Depakote and lithium have different side effect profiles, which a physician considers in prescribing one or the other for a particular patient. Side effects indicating too high a dose of lithium include trembling hands, nausea, weight gain, and frequent urination.

Depakote's side effects include nausea, vomiting, sleepiness, and dizziness. The physician labeling of Depakote carries a boxed warning about potentially fatal liver problems with the drug. Using either lithium or Depakote requires periodic blood monitoring to ensure that the dosage is therapeutic, but not toxic.

Pregnancy Precautions

Valproic acid is known to cause birth defects in offspring of women who take the drug while pregnant. Specific birth defects linked to Depakote include poor growth, small head, developmental delay, and several distinctive facial characteristics, such as a short and broad nose, small teeth, flattened midface area, and a thin upper and thick lower lip. A more serious effect is increased risk of spina bifida, a birth defect in which the spinal column does not close completely, leading to a lesion on the newborn's back and loss of feeling from the point of the lesion down.

In the general population, spina bifida occurs in fewer than 1 in 1,000 births. Among women exposed to Depakote, it occurs in 1 to 2 in 100. The defect occurs during the fourth week of gestation — often before a woman realizes that she is pregnant.

It is unclear whether lithium can cause birth defects. In studies conducted in the early 1970s, lithium was found to be associated with birth defects, specifically a rare heart defect called Ebstein's anomaly. However, Lee Cohen, M.D., a psychiatrist at Massachusetts General Hospital, and co-workers from other institutions reported in the Jan. 12, 1994, issue of the Journal of the American Medical Association, that these studies were not well-controlled. These researchers concluded that the risk was far less than had been thought.

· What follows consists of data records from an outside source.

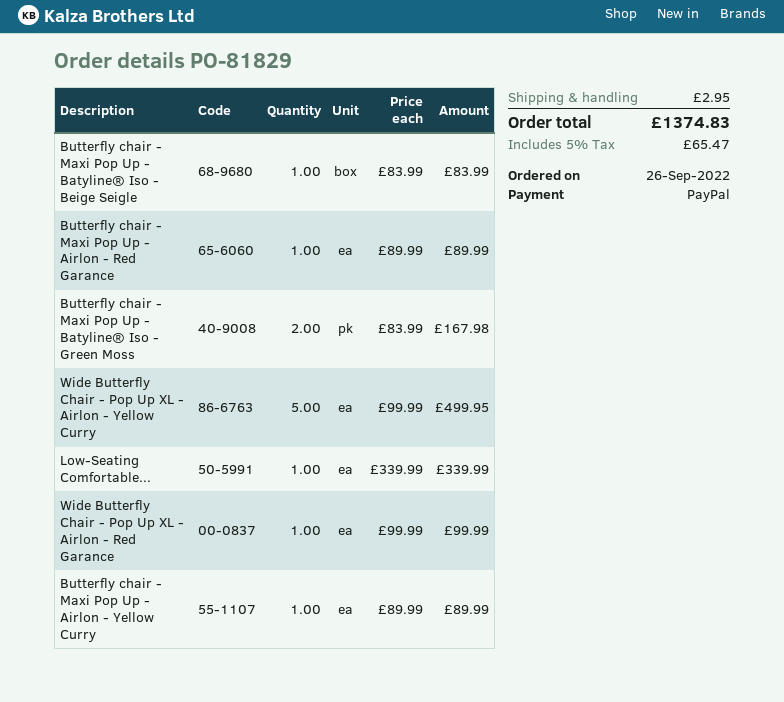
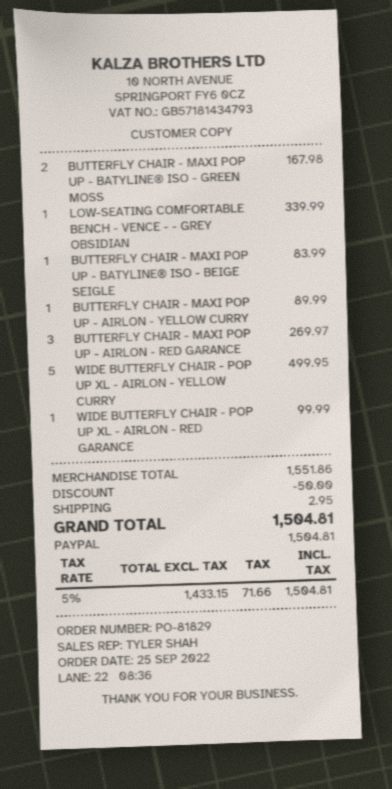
order date: 2022-09-26 -> 2022-09-25
Butterfly chair - Maxi Pop Up - Airlon - Red Garance: 1 for 89.99 -> 3 for 269.97
discount: none -> 50.00
tax: 5% = 65.47 -> 5% = 71.66
total: 1374.83 -> 1504.81

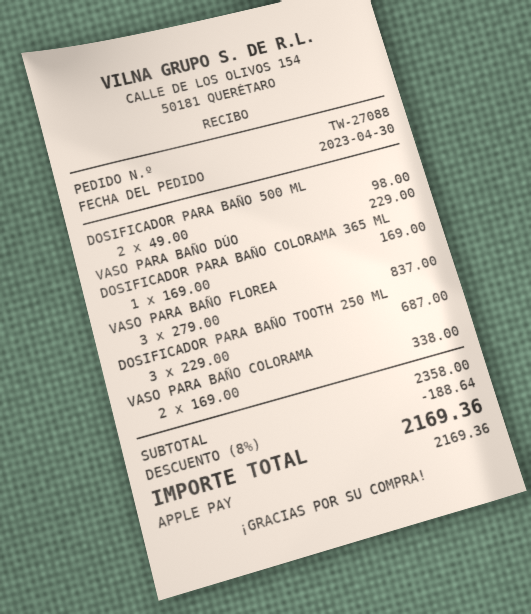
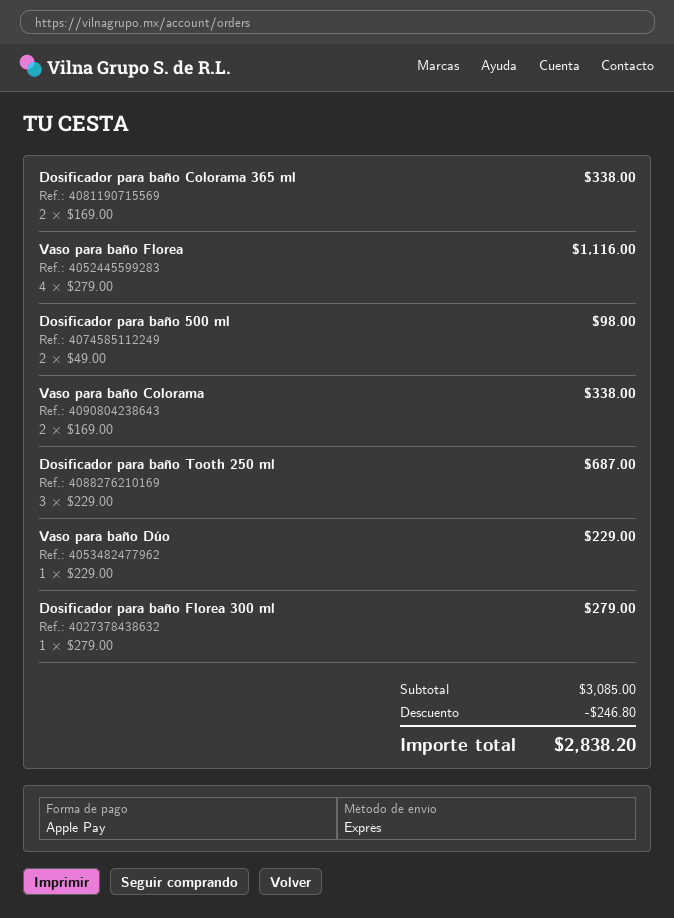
DOSIFICADOR PARA BAÑO COLORAMA 365 ML: 1 x 169.00 = 169.00 -> 2 x 169.00 = 338.00
VASO PARA BAÑO FLOREA: 3 x 279.00 = 837.00 -> 4 x 279.00 = 1116.00
Dosificador para baño Florea 300 ml: none -> 1 x 279.00 = 279.00
subtotal: 2358.00 -> 3085.00
discount: 188.64 -> 246.80
total: 2169.36 -> 2838.20

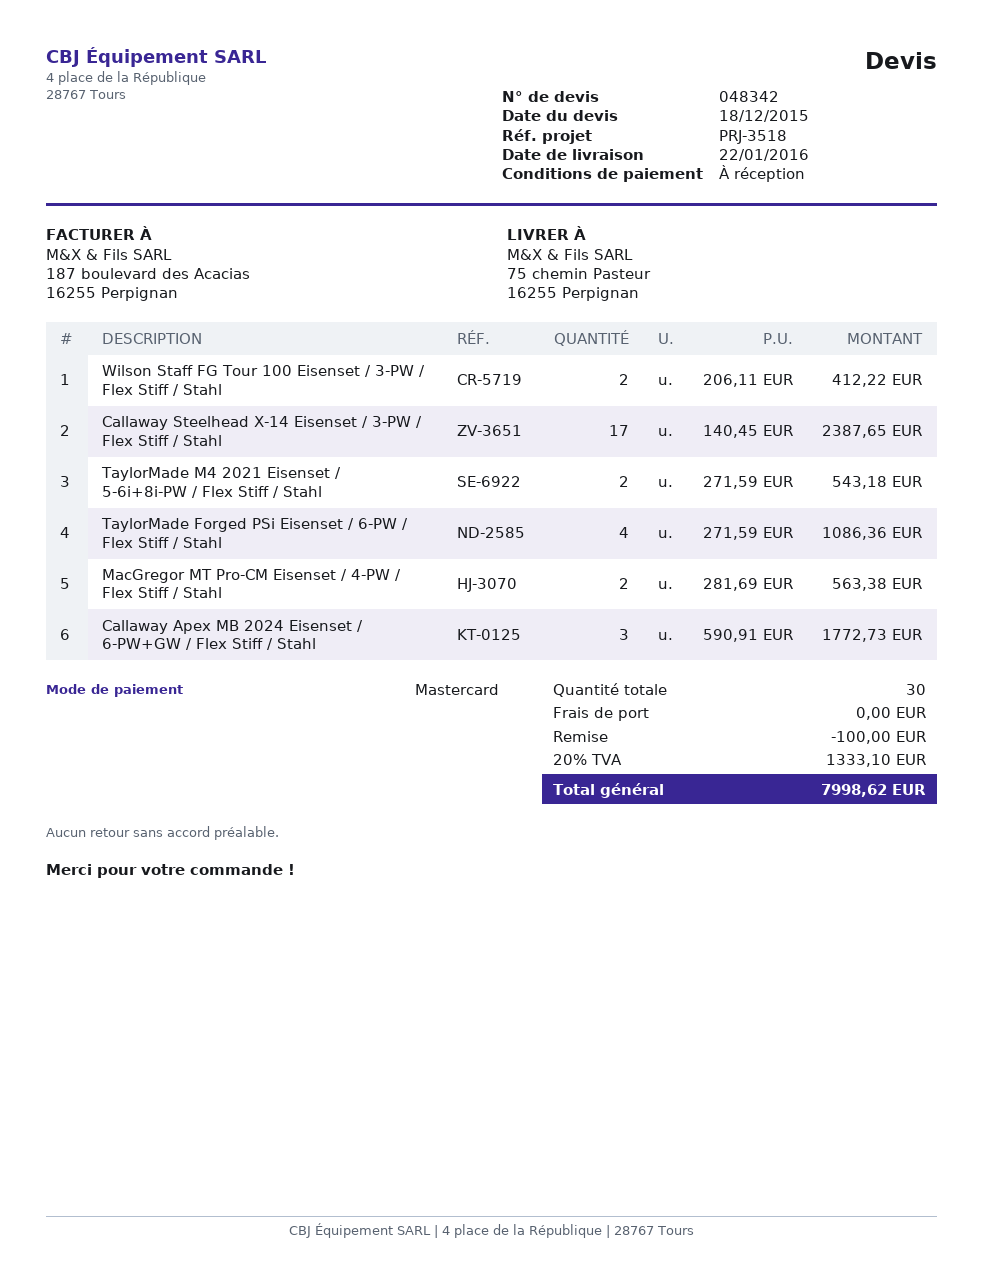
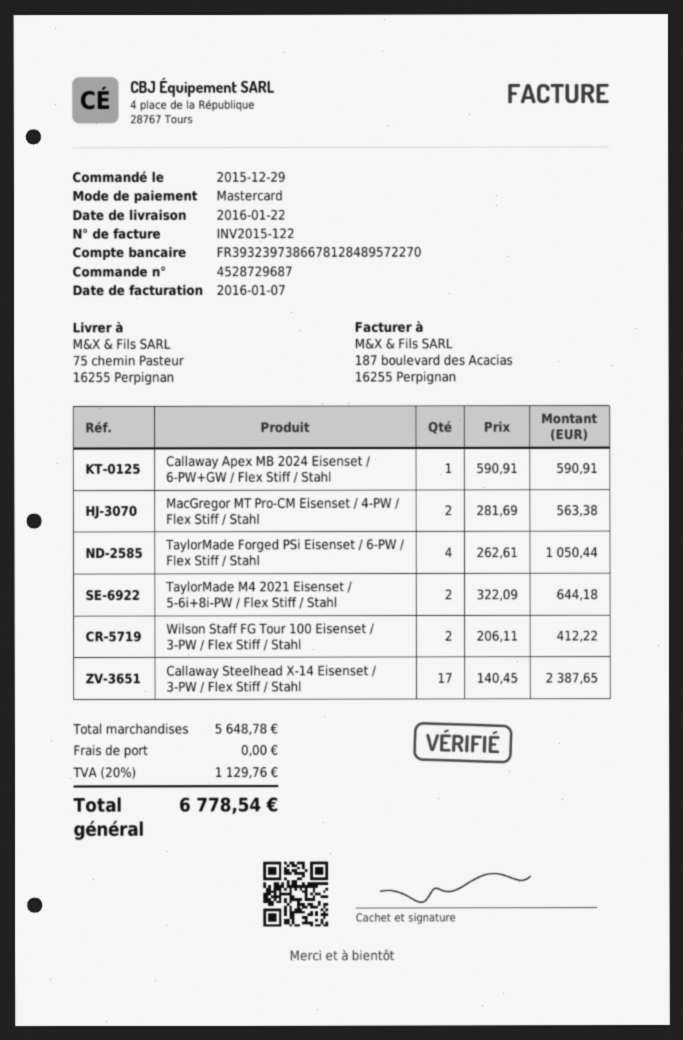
TaylorMade M4 2021 Eisenset / 5-6i+8i-PW / Flex Stiff / Stahl: 2 x 271.59 = 543.18 -> 2 x 322.09 = 644.18
TaylorMade Forged PSi Eisenset / 6-PW / Flex Stiff / Stahl: 4 x 271.59 = 1086.36 -> 4 x 262.61 = 1050.44
Callaway Apex MB 2024 Eisenset / 6-PW+GW / Flex Stiff / Stahl: 3 x 590.91 = 1772.73 -> 1 x 590.91 = 590.91
discount: 100.00 -> none
tax: 20% = 1333.10 -> 20% = 1129.76
total: 7998.62 -> 6778.54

They reevaluated four more recent studies, involving a total of 207 children with Ebstein's anomaly. None of the mothers had taken lithium. Based on these results, Cohen's team suggests that some pregnant women with severe manic-depressive illness might be able to continue lithium treatment without great risk to the fetus. The researchers suggest that obstetricians take these revised risks into account when determining whether a specific woman should continue using lithium during pregnancy.

Treatment can radically improve the life of a person suffering from manic-depressive illness. One of the most frustrating aspects of this disorder, patients say, is the delay until they are diagnosed. Sometimes young people endure years of punishment for bad behavior, followed by misdiagnoses, before discovering that their mood swings are part of a chronic but on-again off-again illness. Finding an effective treatment is an enormous relief, to them and their families.

This is what happened for Melissa Kluth, who says, "I'm 18, and I think I've had manic-depression all my life. When I was younger, an allergist said it was attention deficit disorder, so I was put on Ritalin to treat that. But when I became a teenager, in the eighth grade, I became suicidal. This past February, I just couldn't deal with it. I just wasn't myself." Since her psychiatrist put her on Depakote, Kluth says, she feels more like a "normal" person on the brink of adulthood — and looks forward to a much brighter future.